II/ Sentence transformations:

1) - fine!

2) - only A is right, in this context. But 2b could exist in other contexts, with a different meaning for 'suggest':

"So why do you think the suspect cancelled all his arrangements, Phil?"
"Actually, I don't think that."
"I'm sorry, I thought you said – "
"No, Andrew suggested that he cancelled all his arrangements for Saturday. I said I didn't think he had even made any arrangements for Saturday, and was trusting to blind luck..."

Or some such burble...

MrP
Thank you Mr Pedantic,

And what do you think of these other choices ?
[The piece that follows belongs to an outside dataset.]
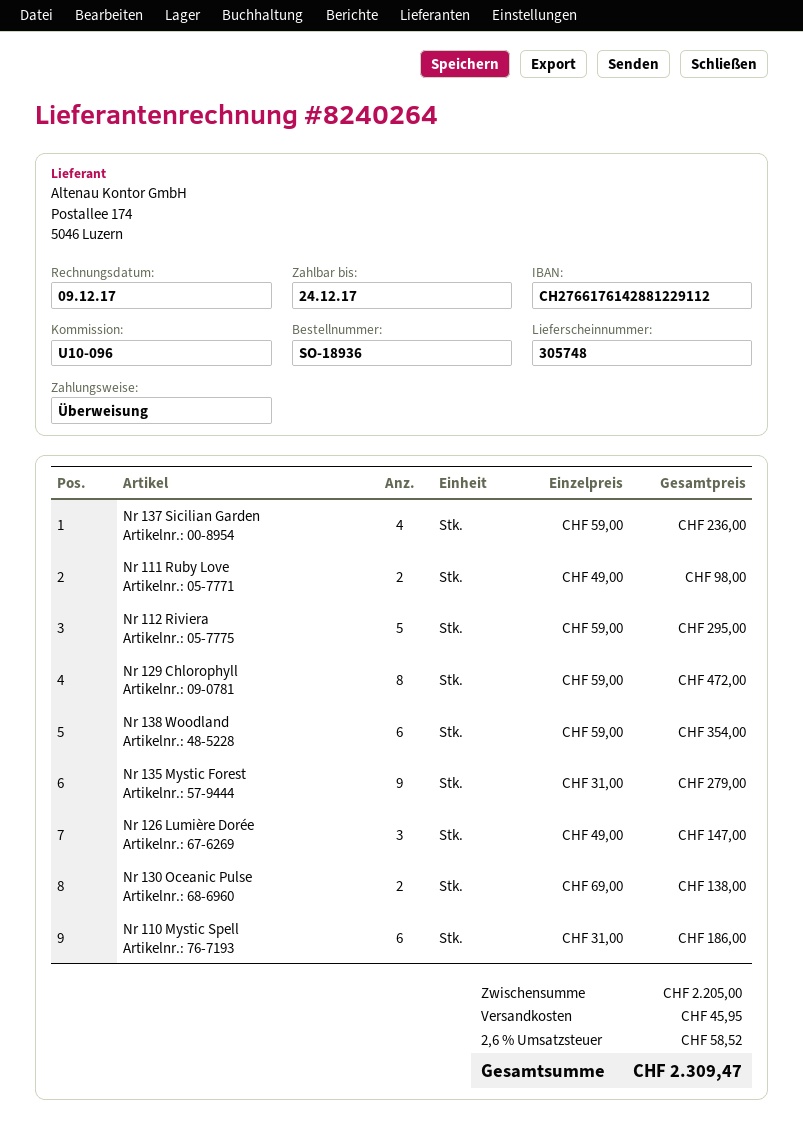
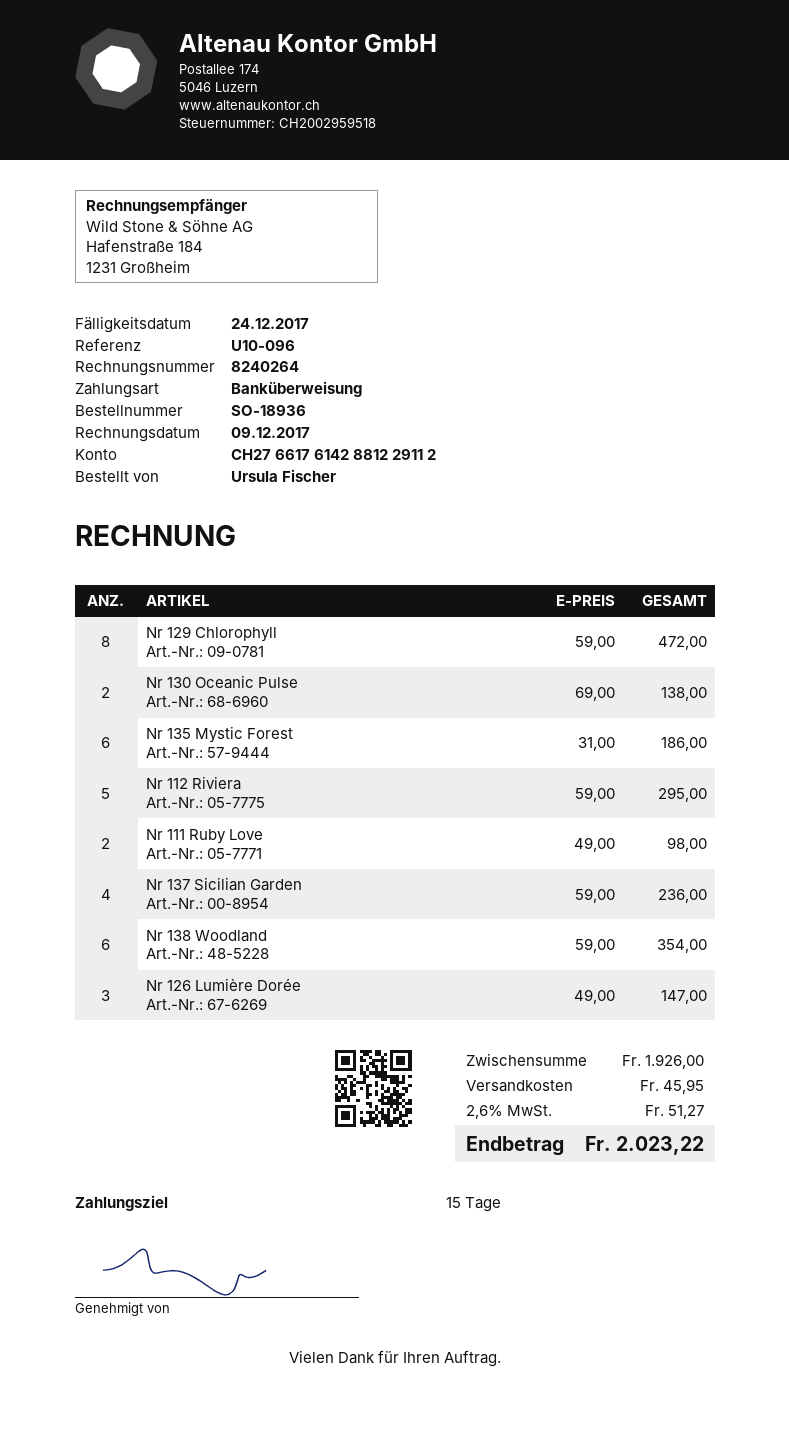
Nr 135 Mystic Forest: 9 x 31.00 = 279.00 -> 6 x 31.00 = 186.00
Nr 110 Mystic Spell: 6 x 31.00 = 186.00 -> none
subtotal: 2205.00 -> 1926.00
tax: 2.6% = 58.52 -> 2.6% = 51.27
total: 2309.47 -> 2023.22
I/ Mr Jeffries, I have decided against a prison sentence in your case. You 1) a) MAY / b) CAN walk free from this court 2) a) only if b) IN CASE (?) c) ON THE CONDITION THAT you report to Chesham police every Friday for the next six months. 3) a) if / should b) IN CASE (?) c) SUPPOSING THAT (?) you fail to do so, you will be given one warning; and if you persist in failing to meet this obligation, you will return to this court for a harsher sentence. Unless you present good reason why you 4) a) were / b) ARE (both are possible ?) unable to report to the station, you 5) a) will find / b) ARE GOING TO FIND (?) yourself in severe trouble. 6) a) If / b) when / c) SUPPOSING THAT (?) you are unable to attend because of illness, please note that a medical certificate must be produced, signed by your doctor, proving your state of health. You 7) should / must realise that but for your previous good conduct, I would have no hesitation in imposing a prison sentence.

Would you please tell me why "IN CASE" doesn't work in 6) ?

II/ Sentence Transformation

1)
Tom to his mother: ‘Please let me go to Sheila’s party next Saturday.’
b) Tom asked his mother to let him go to ... = ok
c) Tom asked his mother if he could go to Sheila's party the following Saturday. (CORRECT ? or not quite the same as the original ?)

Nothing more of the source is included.